Barbato is Senior Vice President of Innovation and Strategic Partnerships for Revera Living, a provider of senior apartments, independent living, assisted living, memory-care and long-term care.
Trish Barbato wants you to go beyond your comfort zone.
In her current role, Barbato provides strategic leadership in the area of innovation, one of the company’s core strategic priorities. She encourages Revera's communities to consider how to bring innovation into their communities, even if it means reconsidering what feels comfortable and being willing to make some mistakes.
“We can’t get too comfortable in what we’re doing and how we’re doing it. We need to be aware and open to change,” says Barbato.
At the 2015 Senior Living Innovation Forum, Barbato described why her company, which services more than 51,000 seniors in approximately 500 sites across Canada, the U.S. and the U.K., created her position.
Must Engage Key Stakeholders
If there is no one accountable in your organization for thinking about innovation, she said, that means no one is thinking about it.
This strategy underscores how Revera leverages key partnerships, invests in future innovations, and tests new technologies to deliver state-of-the-art care to its residents.

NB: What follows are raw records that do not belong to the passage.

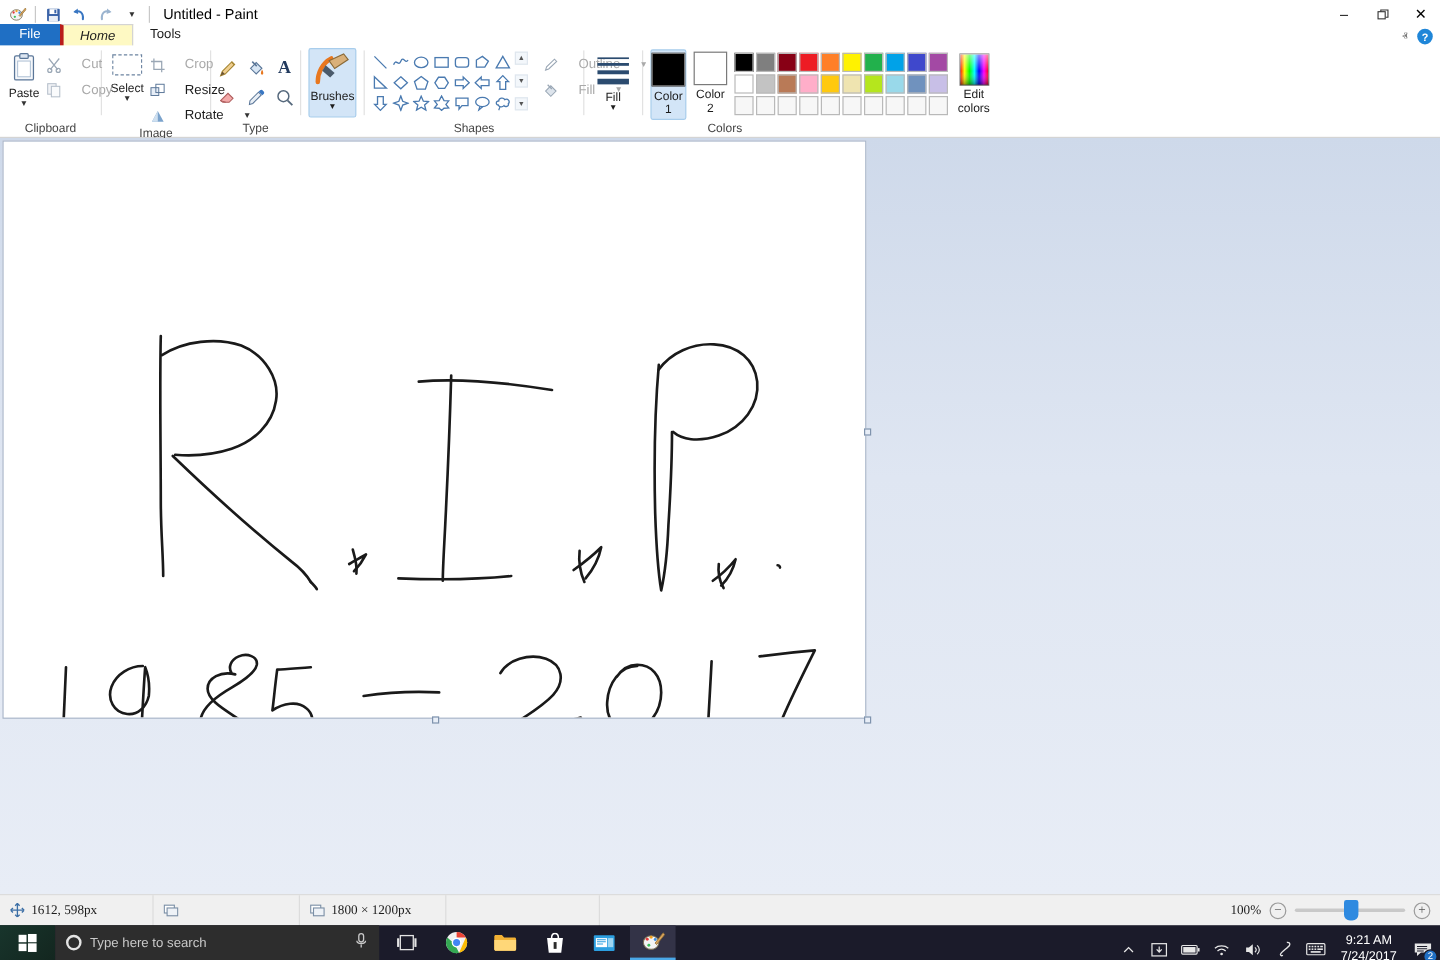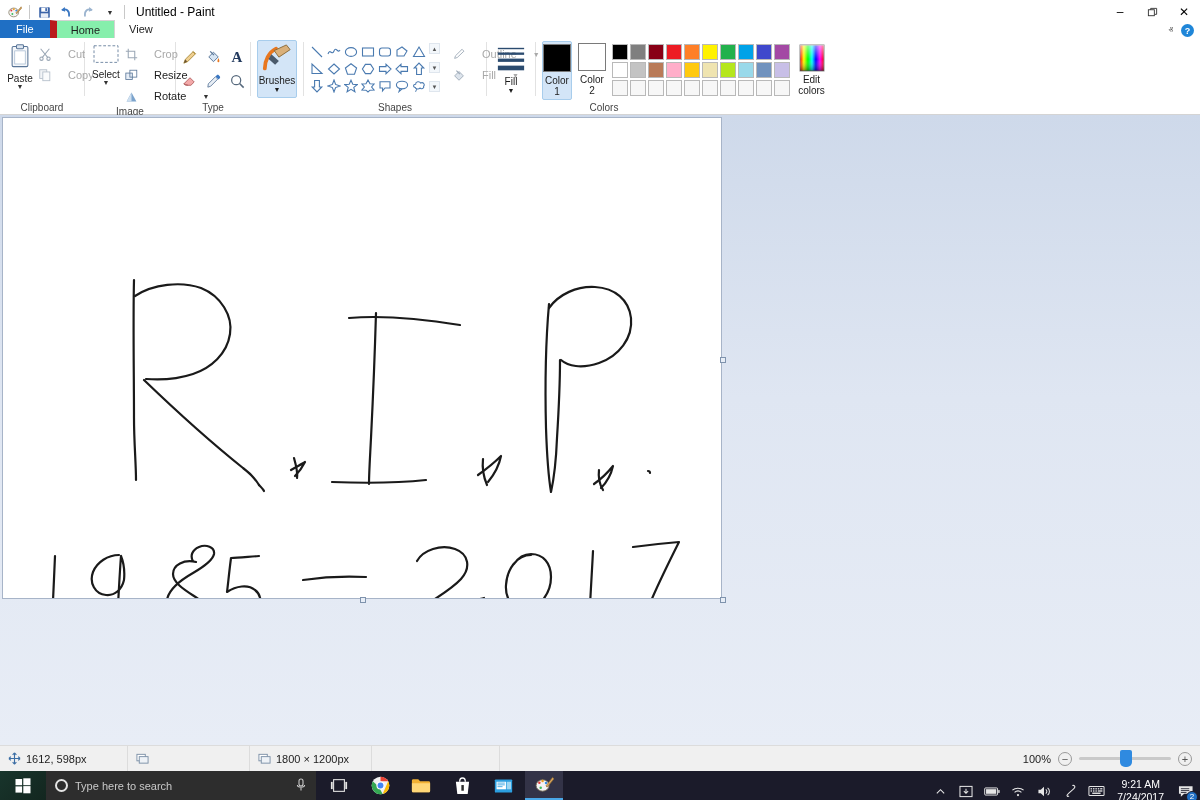--- a/index.html
+++ b/index.html
@@ -35,22 +35,22 @@
   
   .tabstrip {
     position:absolute; top:20px; left:0; width:1200px; height:18px;
     display:flex; align-items:flex-end;
   }
   .tab {
     height:18px; padding:0 14px; display:flex; align-items:center;
     font-size:11px; color:#1c1c1c; background:transparent;
   }
   .tab.file { background:#1f6fc4; color:#fff; padding:0 16px; }
-  .tab.active { background:#86efac; border-left:7px solid #b91c1c; border-right:1px solid #d4d4d4;
-                border-top:1px solid #d4d4d4; }
+  .tab.active { background:#fef9c3; border-left:3px solid #b91c1c; border-right:1px solid #d4d4d4;
+                border-top:1px solid #d4d4d4;font-style:italic; }
   .tab-right { position:absolute; right:6px; bottom:1px; display:flex; align-items:center; gap:8px; }
   .chev-up { font-size:9px; color:#4a4a4a; }
   .help-circle {
     width:13px; height:13px; border-radius:50%; background:#1f86d8; color:#fff;
     font-size:9px; display:flex; align-items:center; justify-content:center; font-weight:bold;
   }
 
   
   .ribbon {
     position:absolute; top:38px; left:0; width:1200px; height:77px;
@@ -132,21 +132,21 @@
     border:1px solid #7f93ad;
   }
   .h-br { left:718px; top:480px; }
   .h-bm { left:358px; top:480px; }
   .h-rm { left:718px; top:240px; }
 
   
   .statusbar {
     position:absolute; top:745px; left:0; width:1200px; height:26px;
     background:#f0f0f0; border-top:1px solid #dcdcdc;
-    display:flex; align-items:center; font-size:11px; color:#1c1c1c;
+    display:flex; align-items:center; font-size:11px; color:#1c1c1c;font-family:Liberation Serif, serif;
   }
   .sb-cell { display:flex; align-items:center; gap:5px; height:26px; padding:0 8px;
              border-right:1px solid #dcdcdc; }
   .sb-cell.w1 { width:128px; }
   .sb-cell.w2 { width:122px; }
   .sb-cell.w3 { width:122px; }
   .sb-cell.w4 { width:128px; }
   .sb-right { margin-left:auto; display:flex; align-items:center; gap:7px; padding-right:8px; }
   .zoom-track { width:92px; height:3px; background:#c9c9c9; border-radius:2px; position:relative; }
   .zoom-thumb {
@@ -238,21 +238,21 @@
           <path d="M4 3 V1.5 H10.5 V8 H8.5" fill="none" stroke="#333" stroke-width="1"></path>
         </svg>
       </div>
       <div class="win-btn close">✕</div>
     </div>
   </div>
 
   <div class="tabstrip">
     <div class="tab file">File</div>
     <div class="tab active">Home</div>
-    <div class="tab">View</div>
+    <div class="tab">Tools</div>
     <div class="tab-right">
       <span class="chev-up">ⱏ</span>
       <span class="help-circle">?</span>
     </div>
   </div>
 
   <div class="ribbon">
 
     <div class="group" style="width:84px;">
       <div class="group-body">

They do all of these things with the direct input of their key stakeholders -- their staff, residents, and their residents’ family members. “We asked the residents about their priorities, and they talked about things involving their personal dignity and independence. This was important for us to know,” she said.
A Few Examples
Revera’s current pilot cycle includes an innovative incontinence sensor, put outside a brief, that alerts staff when the resident needs their assistance. This maintains dignity for residents by eliminating unnecessary brief checks, especially during the night. The company is also piloting PARO, a robotic baby seal from Japan that has artificial intelligence. It is particularly supportive for residents with dementia. The seal responds to touch and its name being called. Family members listed communication between themselves, the staff and their loved ones as being top of mind, so Revera is piloting a new app to allow for more seamless dialogue between families and the community.
“You can’t boil an ocean. Innovation is a huge area.”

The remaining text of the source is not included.